St. Jude Medical has partnered with 59 implanting chronic pain specialist centres across the country. They hope to conduct more than 100 procedures in the first month.
They aim to train more than 300 physicians to effectively deliver DRG therapy to patients over the next year.
The treatment is designed for patients in immediate need of targeted stimulation to alleviate chronic pain resulting from moderate to severe chronic intractable pain of the lower limbs in adult patients with Complex Regional Pain Syndrome (CRPS) types I and II.
Stimulation of the DRG, a spinal structure densely populated with sensory nerves that transmit information to the brain via the spinal cord, allows physicians to treat the specific areas of the body where pain occurs. This new approach is designed exclusively to treat moderate to severe chronic intractable pain of the lower limbs in adult patients with CRPS.
Dr Pope, who has already performed the procedure says that, “Stimulation of the dorsal root ganglion is the first therapy option designed specifically for patients suffering from complex regional pain syndromes. This serious and traditionally challenging to treat chronic pain condition can occur from complications to recovery from surgeries such as knee arthroscopy, foot surgery or hernia surgery. Having a treatment option rooted in clinical evidence fundamentally changes our approach to treating patients.”

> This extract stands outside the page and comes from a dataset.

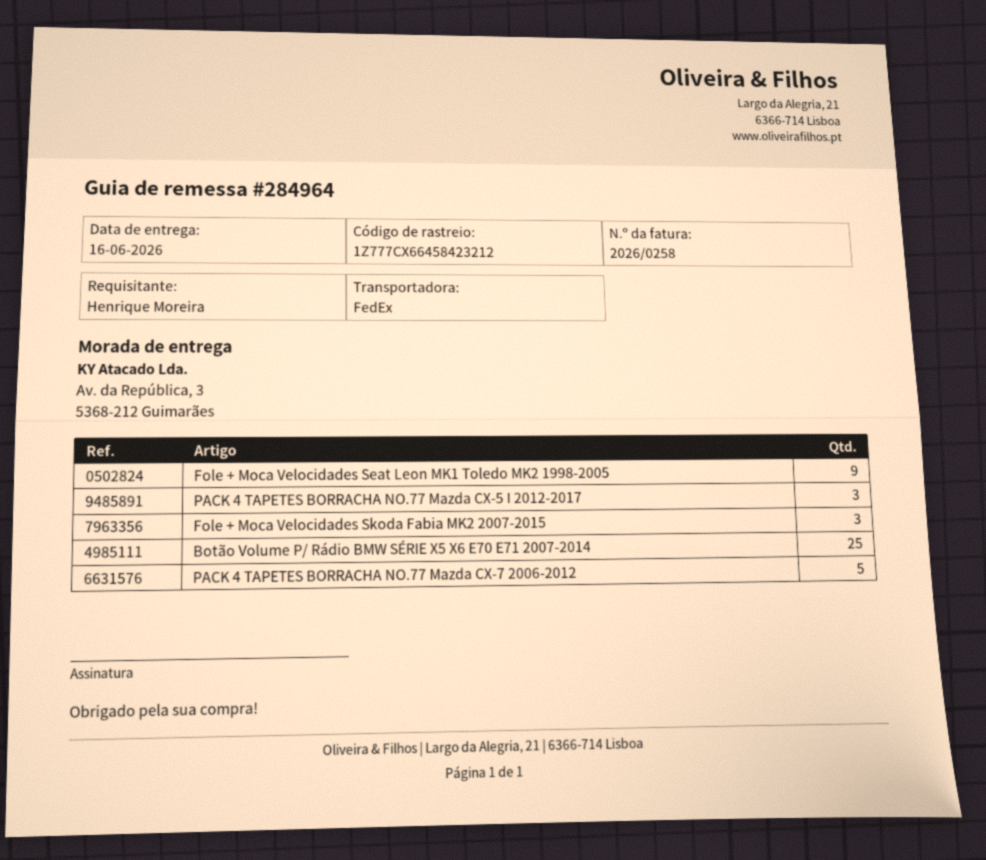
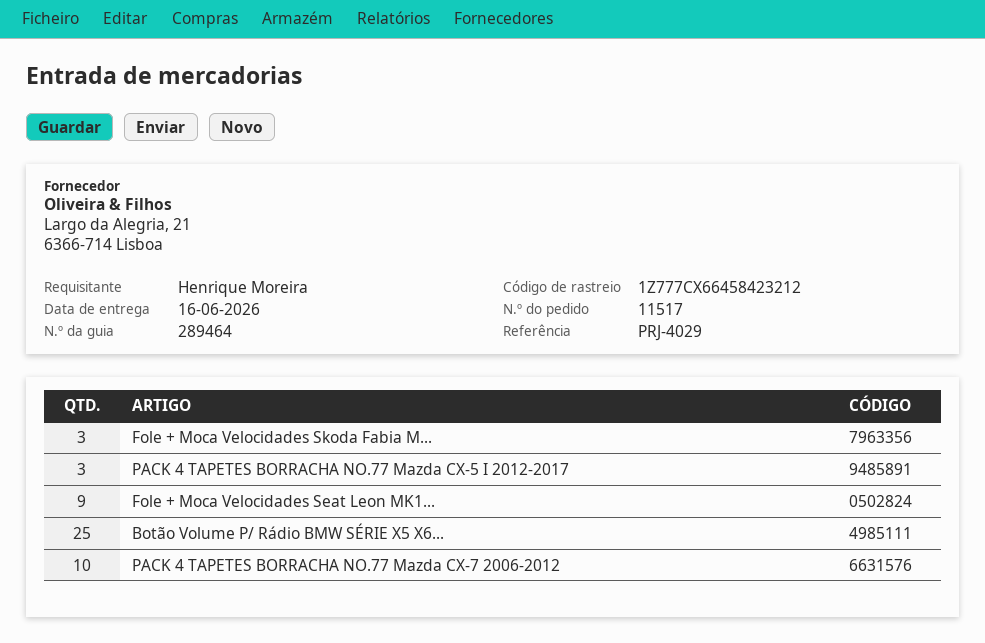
delivery note number: 284964 -> 289464
PACK 4 TAPETES BORRACHA NO.77 Mazda CX-7 2006-2012: 5 -> 10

The Institute of Medicine reports that chronic pain affects more than 100 million Americans. This is more than heart disease, cancer and diabetes combined. Neuropathic pain represents one of the most prevalent yet under-treated forms of chronic pain in the United States.
Initial results evaluating patients suffering from neuropathic chronic intractable pain associated with CRPS I and II or peripheral causalgia (PC), showed DRG stimulation provided patients with superior pain relief over traditional tonic SCS.